- **WORK ITEM**
Make a verbatim transcription of the records, without the pictures.

*** Opening TASK INPUT ***

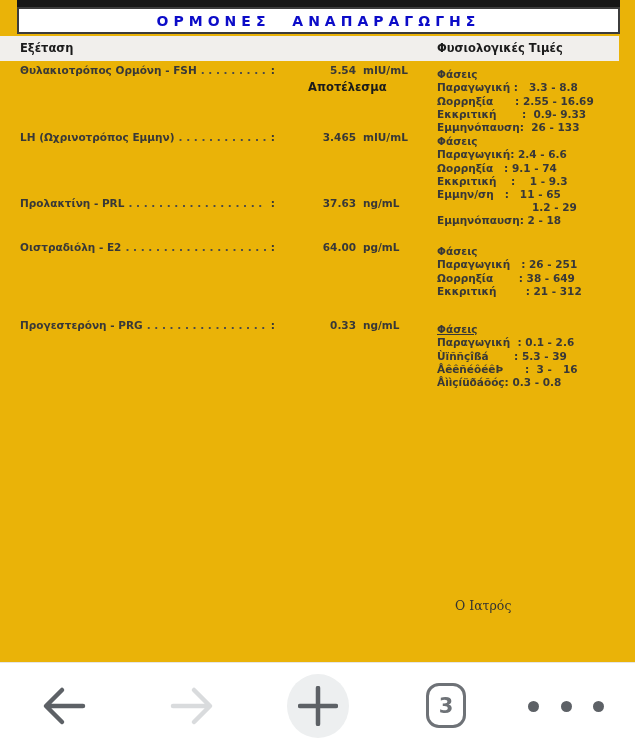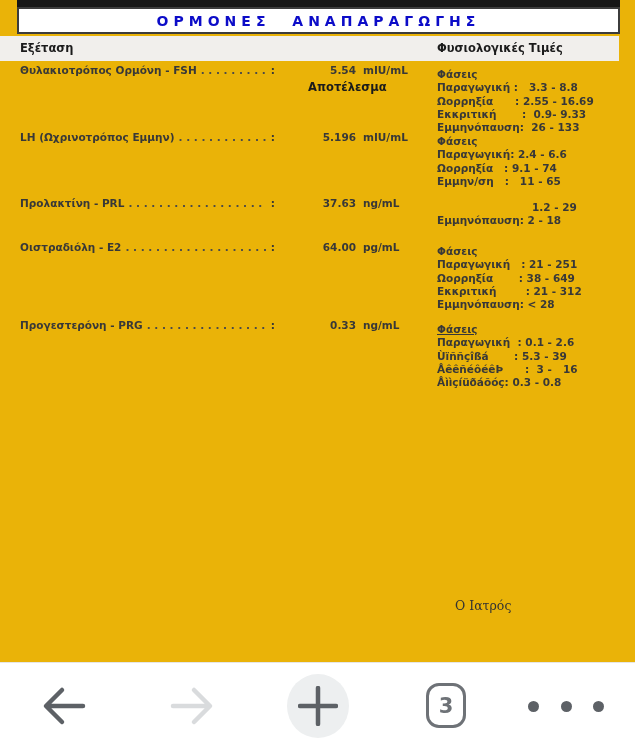--- a/index.html
+++ b/index.html
@@ -73,26 +73,27 @@
           <div class="ref-line">Εμμηνόπαυση:  26 - 133</div>
         </div>
     </div>
 
     <div class="row" style="top: 131px;">
       <div class="row-name">
         <span class="name">LH (Ωχρινοτρόπος Εμμην)</span>
         <span class="dots">. . . . . . . . . . . . . . . . . . . . . . . . . . . . . . . . . .</span>
         <span class="colon">:</span>
       </div>
-      <div class="row-value val">5.196</div>
+      <div class="row-value val">3.465</div>
       <div class="row-unit unit">mIU/mL</div>
       <div class="row-ref ref">
           <div class="ref-line">Φάσεις</div>
           <div class="ref-line">Παραγωγική: 2.4 - 6.6</div>
           <div class="ref-line">Ωορρηξία   : 9.1 - 74</div>
+          <div class="ref-line">Εκκριτική    :    1 - 9.3</div>
           <div class="ref-line">Εμμην/ση   :   11 - 65</div>
         </div>
     </div>
 
     <div class="row" style="top: 197px;">
       <div class="row-name">
         <span class="name">Προλακτίνη - PRL</span>
         <span class="dots">. . . . . . . . . . . . . . . . . . . . . . . . . . . . . . . . . .</span>
         <span class="colon">:</span>
       </div>
@@ -107,24 +108,23 @@
     <div class="row" style="top: 241px;">
       <div class="row-name">
         <span class="name">Οιστραδιόλη - E2</span>
         <span class="dots">. . . . . . . . . . . . . . . . . . . . . . . . . . . . . . . . . .</span>
         <span class="colon">:</span>
       </div>
       <div class="row-value val">64.00</div>
       <div class="row-unit unit">pg/mL</div>
       <div class="row-ref ref">
           <div class="ref-line">Φάσεις</div>
-          <div class="ref-line">Παραγωγική   : 21 - 251</div>
+          <div class="ref-line">Παραγωγική   : 26 - 251</div>
           <div class="ref-line">Ωορρηξία       : 38 - 649</div>
           <div class="ref-line">Εκκριτική        : 21 - 312</div>
-          <div class="ref-line">Εμμηνόπαυση: &lt; 28</div>
         </div>
     </div>
 
     <div class="row" style="top: 319px;">
       <div class="row-name">
         <span class="name">Προγεστερόνη - PRG</span>
         <span class="dots">. . . . . . . . . . . . . . . . . . . . . . . . . . . . . . . . . .</span>
         <span class="colon">:</span>
       </div>
       <div class="row-value val">0.33</div>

*** Closing TASK INPUT ***

- **TASK OUTPUT**
--- a/index.html
+++ b/index.html
@@ -73,26 +73,27 @@
           <div class="ref-line">Εμμηνόπαυση:  26 - 133</div>
         </div>
     </div>
 
     <div class="row" style="top: 131px;">
       <div class="row-name">
         <span class="name">LH (Ωχρινοτρόπος Εμμην)</span>
         <span class="dots">. . . . . . . . . . . . . . . . . . . . . . . . . . . . . . . . . .</span>
         <span class="colon">:</span>
       </div>
-      <div class="row-value val">5.196</div>
+      <div class="row-value val">3.465</div>
       <div class="row-unit unit">mIU/mL</div>
       <div class="row-ref ref">
           <div class="ref-line">Φάσεις</div>
           <div class="ref-line">Παραγωγική: 2.4 - 6.6</div>
           <div class="ref-line">Ωορρηξία   : 9.1 - 74</div>
+          <div class="ref-line">Εκκριτική    :    1 - 9.3</div>
           <div class="ref-line">Εμμην/ση   :   11 - 65</div>
         </div>
     </div>
 
     <div class="row" style="top: 197px;">
       <div class="row-name">
         <span class="name">Προλακτίνη - PRL</span>
         <span class="dots">. . . . . . . . . . . . . . . . . . . . . . . . . . . . . . . . . .</span>
         <span class="colon">:</span>
       </div>
@@ -107,24 +108,23 @@
     <div class="row" style="top: 241px;">
       <div class="row-name">
         <span class="name">Οιστραδιόλη - E2</span>
         <span class="dots">. . . . . . . . . . . . . . . . . . . . . . . . . . . . . . . . . .</span>
         <span class="colon">:</span>
       </div>
       <div class="row-value val">64.00</div>
       <div class="row-unit unit">pg/mL</div>
       <div class="row-ref ref">
           <div class="ref-line">Φάσεις</div>
-          <div class="ref-line">Παραγωγική   : 21 - 251</div>
+          <div class="ref-line">Παραγωγική   : 26 - 251</div>
           <div class="ref-line">Ωορρηξία       : 38 - 649</div>
           <div class="ref-line">Εκκριτική        : 21 - 312</div>
-          <div class="ref-line">Εμμηνόπαυση: &lt; 28</div>
         </div>
     </div>
 
     <div class="row" style="top: 319px;">
       <div class="row-name">
         <span class="name">Προγεστερόνη - PRG</span>
         <span class="dots">. . . . . . . . . . . . . . . . . . . . . . . . . . . . . . . . . .</span>
         <span class="colon">:</span>
       </div>
       <div class="row-value val">0.33</div>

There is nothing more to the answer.